As expected, a court win for AT&T’s attempt to acquire Time Warner has produced another potential mega-acquisition. Seven years after swallowing up NBCUniversal, Comcast announced it’s sent a letter to 21 Century Fox’s Board of Directors informing them of a $65 billion cash offer for everything that it had agreed in December to sell to Disney for $52 billion in stock. That would cover the Fox movie and TV studios, plus its share of Hulu, the FX cable networks and about $13 billion in debt, and is separate from Comcast’s competing bid (against Fox) to acquire UK pay-TV giant Sky.
The growth of streaming and shrinking footprint of cable TV has created an atmosphere of companies loading up on media to do battle with Netflix and the rest of the internet. As such, Comcast has improved an offer it discussed with Fox last year by saying it’s offering $2.5 billion in case the deal doesn’t go through and would reimburse Fox for another $1.5 billion it will owe Disney for breaking their arrangement.

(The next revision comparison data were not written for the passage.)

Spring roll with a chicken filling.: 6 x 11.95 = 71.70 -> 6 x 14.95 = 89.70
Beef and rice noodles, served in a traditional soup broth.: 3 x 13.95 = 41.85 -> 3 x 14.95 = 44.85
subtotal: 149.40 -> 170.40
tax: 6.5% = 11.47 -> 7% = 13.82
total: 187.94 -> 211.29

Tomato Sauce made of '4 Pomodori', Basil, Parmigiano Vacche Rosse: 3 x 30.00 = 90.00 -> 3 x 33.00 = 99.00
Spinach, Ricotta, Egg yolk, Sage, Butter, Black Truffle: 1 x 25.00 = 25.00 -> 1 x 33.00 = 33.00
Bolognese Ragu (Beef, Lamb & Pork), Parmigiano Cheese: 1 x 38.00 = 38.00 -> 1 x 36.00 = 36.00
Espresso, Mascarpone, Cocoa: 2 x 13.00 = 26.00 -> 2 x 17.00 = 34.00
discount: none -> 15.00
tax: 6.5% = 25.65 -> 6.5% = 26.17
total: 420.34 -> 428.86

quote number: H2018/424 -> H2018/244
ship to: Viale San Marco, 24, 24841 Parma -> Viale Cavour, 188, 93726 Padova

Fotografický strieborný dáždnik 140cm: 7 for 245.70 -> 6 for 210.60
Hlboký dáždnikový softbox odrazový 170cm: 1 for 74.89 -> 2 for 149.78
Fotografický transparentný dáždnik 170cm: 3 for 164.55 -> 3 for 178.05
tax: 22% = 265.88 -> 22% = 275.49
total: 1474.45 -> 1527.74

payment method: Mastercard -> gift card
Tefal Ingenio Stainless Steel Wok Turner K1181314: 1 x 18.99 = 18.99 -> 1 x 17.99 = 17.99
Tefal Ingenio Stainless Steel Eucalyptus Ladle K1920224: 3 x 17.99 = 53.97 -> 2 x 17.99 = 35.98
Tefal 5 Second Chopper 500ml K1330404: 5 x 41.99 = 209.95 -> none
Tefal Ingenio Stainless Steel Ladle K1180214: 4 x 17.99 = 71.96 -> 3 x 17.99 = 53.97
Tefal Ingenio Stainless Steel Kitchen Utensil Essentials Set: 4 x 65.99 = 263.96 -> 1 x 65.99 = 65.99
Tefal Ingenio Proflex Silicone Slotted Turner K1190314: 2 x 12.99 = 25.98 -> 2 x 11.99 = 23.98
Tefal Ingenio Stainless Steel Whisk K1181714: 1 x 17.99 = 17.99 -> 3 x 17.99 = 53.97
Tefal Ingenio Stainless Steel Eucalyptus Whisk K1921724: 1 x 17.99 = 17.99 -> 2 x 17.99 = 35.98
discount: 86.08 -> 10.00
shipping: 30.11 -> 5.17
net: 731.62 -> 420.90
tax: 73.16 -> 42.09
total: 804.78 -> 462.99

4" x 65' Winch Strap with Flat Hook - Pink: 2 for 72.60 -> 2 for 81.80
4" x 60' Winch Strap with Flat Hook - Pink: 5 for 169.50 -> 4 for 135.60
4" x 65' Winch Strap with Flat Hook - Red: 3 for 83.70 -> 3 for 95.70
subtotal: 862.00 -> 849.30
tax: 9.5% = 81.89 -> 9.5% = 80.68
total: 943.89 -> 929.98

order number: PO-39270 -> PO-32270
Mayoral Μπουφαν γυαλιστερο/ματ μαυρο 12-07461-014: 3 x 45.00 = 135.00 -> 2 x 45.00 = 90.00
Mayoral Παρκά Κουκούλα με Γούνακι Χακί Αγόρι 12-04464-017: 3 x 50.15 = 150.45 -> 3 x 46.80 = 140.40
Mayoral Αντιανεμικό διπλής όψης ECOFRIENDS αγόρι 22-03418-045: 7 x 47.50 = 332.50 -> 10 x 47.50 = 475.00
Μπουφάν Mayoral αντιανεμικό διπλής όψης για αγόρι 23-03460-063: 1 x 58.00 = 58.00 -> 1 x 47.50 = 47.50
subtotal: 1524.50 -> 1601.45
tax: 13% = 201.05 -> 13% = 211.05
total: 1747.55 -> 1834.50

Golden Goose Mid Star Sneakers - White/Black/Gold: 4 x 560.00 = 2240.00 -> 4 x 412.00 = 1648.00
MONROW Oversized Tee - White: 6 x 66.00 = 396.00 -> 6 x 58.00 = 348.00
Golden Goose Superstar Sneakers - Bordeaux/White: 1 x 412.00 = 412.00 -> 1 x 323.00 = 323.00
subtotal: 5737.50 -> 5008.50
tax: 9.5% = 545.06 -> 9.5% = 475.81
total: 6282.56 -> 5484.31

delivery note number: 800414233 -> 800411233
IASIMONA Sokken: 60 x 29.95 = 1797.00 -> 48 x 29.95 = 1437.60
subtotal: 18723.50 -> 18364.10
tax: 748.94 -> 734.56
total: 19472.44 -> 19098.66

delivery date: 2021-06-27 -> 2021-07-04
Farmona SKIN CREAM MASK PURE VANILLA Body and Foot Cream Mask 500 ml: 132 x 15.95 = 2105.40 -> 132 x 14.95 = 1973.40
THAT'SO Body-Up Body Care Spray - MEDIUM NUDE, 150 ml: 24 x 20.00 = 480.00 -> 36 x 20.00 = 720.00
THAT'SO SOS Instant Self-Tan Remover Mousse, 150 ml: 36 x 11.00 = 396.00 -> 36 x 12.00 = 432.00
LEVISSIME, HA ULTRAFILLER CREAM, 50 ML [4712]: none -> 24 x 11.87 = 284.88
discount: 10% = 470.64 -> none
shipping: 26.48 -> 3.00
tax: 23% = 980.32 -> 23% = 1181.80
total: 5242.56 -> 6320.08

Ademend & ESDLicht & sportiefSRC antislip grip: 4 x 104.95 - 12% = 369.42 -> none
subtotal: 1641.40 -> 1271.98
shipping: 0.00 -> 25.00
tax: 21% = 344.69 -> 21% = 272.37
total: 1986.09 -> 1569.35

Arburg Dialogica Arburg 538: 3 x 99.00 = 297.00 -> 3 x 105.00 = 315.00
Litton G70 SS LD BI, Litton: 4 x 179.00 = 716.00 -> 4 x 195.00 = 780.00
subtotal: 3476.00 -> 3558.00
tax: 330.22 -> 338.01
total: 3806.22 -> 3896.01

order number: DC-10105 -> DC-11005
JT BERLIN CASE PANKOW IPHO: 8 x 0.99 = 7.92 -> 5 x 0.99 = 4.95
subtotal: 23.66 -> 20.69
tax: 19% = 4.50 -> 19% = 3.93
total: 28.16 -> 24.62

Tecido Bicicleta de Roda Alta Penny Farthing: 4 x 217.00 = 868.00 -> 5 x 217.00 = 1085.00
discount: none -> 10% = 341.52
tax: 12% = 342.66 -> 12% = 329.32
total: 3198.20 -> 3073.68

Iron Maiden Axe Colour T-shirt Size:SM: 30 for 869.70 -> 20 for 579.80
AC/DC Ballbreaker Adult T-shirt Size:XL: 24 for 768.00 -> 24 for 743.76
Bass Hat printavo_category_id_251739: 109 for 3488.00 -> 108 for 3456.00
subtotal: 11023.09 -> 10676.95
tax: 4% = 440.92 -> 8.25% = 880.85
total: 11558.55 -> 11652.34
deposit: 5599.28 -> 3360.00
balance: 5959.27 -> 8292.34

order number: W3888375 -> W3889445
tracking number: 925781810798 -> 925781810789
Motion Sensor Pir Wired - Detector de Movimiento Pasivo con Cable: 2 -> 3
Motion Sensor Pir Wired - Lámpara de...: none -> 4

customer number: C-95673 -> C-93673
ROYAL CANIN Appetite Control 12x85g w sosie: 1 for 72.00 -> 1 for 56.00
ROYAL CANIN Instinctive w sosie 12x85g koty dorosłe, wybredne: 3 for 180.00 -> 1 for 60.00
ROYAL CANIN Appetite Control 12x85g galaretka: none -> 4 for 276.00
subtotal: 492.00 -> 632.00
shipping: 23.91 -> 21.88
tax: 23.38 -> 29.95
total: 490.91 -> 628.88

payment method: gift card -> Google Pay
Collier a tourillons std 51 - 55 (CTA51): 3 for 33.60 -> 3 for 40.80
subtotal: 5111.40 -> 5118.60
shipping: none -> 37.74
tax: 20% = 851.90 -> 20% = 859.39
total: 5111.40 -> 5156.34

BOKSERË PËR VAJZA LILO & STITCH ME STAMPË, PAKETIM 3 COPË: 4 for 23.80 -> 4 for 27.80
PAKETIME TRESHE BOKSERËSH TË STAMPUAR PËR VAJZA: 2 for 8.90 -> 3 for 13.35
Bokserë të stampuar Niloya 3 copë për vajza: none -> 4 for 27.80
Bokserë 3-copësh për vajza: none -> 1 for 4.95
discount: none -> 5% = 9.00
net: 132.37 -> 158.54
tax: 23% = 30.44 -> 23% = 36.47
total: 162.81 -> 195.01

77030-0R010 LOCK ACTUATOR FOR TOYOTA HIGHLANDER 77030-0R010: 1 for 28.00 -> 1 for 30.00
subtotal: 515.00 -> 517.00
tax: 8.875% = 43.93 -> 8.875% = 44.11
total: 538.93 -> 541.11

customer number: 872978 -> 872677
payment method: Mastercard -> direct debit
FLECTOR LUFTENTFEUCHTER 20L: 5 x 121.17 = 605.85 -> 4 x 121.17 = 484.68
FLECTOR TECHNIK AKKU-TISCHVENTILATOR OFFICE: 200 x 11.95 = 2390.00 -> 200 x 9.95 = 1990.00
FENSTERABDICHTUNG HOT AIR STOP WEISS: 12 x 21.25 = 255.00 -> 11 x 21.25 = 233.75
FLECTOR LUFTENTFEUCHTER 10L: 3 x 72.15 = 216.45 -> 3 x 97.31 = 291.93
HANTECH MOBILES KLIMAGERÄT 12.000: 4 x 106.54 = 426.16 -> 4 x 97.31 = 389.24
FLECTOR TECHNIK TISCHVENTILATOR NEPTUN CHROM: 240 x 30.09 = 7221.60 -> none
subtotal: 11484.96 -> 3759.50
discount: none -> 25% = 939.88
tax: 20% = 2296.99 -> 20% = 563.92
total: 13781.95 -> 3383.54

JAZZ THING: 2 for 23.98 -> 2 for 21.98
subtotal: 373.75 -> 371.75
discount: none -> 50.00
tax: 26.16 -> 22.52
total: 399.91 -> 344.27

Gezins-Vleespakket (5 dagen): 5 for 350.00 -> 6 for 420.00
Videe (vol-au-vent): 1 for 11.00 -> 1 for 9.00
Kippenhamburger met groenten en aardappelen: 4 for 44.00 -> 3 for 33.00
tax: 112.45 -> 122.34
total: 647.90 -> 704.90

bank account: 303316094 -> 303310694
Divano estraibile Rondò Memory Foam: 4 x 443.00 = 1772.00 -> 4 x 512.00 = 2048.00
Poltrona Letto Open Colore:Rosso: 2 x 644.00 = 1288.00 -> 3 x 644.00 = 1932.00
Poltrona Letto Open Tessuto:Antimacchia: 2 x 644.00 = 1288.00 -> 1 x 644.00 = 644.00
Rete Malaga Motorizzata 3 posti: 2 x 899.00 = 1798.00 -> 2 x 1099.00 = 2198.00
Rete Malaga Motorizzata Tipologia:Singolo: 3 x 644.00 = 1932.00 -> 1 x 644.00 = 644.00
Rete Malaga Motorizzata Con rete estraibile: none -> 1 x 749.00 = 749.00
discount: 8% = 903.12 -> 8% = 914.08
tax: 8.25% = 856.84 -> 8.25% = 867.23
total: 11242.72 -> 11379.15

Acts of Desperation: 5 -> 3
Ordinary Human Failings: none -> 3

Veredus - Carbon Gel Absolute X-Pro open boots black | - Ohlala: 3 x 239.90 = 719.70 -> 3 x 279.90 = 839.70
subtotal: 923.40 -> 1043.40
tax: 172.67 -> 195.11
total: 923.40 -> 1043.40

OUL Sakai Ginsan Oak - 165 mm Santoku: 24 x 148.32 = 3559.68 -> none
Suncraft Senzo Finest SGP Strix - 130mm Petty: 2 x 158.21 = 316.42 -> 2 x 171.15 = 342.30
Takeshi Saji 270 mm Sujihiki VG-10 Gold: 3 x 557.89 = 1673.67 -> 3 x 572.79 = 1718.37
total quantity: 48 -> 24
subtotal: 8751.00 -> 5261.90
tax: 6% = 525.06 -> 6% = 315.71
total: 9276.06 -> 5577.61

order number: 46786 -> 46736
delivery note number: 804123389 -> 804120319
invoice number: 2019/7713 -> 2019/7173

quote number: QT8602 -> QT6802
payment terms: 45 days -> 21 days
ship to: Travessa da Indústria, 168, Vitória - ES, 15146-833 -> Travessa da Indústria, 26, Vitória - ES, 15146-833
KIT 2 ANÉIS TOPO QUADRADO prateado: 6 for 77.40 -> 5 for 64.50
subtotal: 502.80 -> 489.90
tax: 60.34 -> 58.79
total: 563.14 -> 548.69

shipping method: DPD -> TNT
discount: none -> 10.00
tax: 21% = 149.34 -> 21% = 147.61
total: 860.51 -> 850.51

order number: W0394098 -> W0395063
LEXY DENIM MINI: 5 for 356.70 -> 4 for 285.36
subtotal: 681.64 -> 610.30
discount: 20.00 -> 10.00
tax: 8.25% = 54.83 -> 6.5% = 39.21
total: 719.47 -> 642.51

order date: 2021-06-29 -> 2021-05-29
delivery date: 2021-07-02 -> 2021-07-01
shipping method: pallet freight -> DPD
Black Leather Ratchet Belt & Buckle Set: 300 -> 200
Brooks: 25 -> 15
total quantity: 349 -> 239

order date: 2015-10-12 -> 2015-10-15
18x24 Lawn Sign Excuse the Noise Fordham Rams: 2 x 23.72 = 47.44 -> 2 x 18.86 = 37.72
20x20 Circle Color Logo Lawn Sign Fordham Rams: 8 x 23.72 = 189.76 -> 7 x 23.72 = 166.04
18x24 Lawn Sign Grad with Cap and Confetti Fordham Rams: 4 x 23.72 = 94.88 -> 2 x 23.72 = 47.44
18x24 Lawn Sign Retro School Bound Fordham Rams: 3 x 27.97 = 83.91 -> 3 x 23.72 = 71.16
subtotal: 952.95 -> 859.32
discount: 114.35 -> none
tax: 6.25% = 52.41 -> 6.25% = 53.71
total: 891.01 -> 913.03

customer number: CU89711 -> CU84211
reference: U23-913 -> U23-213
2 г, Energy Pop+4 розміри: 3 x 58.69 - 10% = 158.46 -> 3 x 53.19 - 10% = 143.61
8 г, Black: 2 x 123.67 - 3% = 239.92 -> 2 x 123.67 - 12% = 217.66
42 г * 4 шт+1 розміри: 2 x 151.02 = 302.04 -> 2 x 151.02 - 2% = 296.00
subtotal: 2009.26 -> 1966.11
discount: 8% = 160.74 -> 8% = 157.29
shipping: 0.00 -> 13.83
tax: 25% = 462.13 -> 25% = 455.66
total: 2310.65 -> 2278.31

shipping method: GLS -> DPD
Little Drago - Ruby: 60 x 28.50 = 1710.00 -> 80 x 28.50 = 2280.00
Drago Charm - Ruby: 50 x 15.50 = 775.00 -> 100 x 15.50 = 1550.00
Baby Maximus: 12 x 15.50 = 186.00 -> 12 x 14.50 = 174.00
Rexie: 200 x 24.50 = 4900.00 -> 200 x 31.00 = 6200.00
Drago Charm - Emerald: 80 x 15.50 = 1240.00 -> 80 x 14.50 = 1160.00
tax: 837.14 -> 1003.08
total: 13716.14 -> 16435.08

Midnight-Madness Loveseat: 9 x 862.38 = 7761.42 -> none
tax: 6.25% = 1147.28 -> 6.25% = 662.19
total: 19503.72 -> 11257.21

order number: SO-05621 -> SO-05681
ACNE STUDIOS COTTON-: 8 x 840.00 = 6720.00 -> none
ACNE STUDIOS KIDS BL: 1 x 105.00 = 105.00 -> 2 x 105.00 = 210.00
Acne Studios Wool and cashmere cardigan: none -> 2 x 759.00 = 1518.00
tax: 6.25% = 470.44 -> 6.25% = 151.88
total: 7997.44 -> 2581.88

Comcast’s letter didn’t directly mention yesterday’s AT&T/Time Warner decision, but it repeatedly cites the belief that this deal will be approved by regulators. According to Comcast, this is because it is not subject to FCC review, and will pass antitrust scrutiny because much of the revenue involved occurs internationally. So far, only Fox has responded, saying it would “carefully review” the proposal.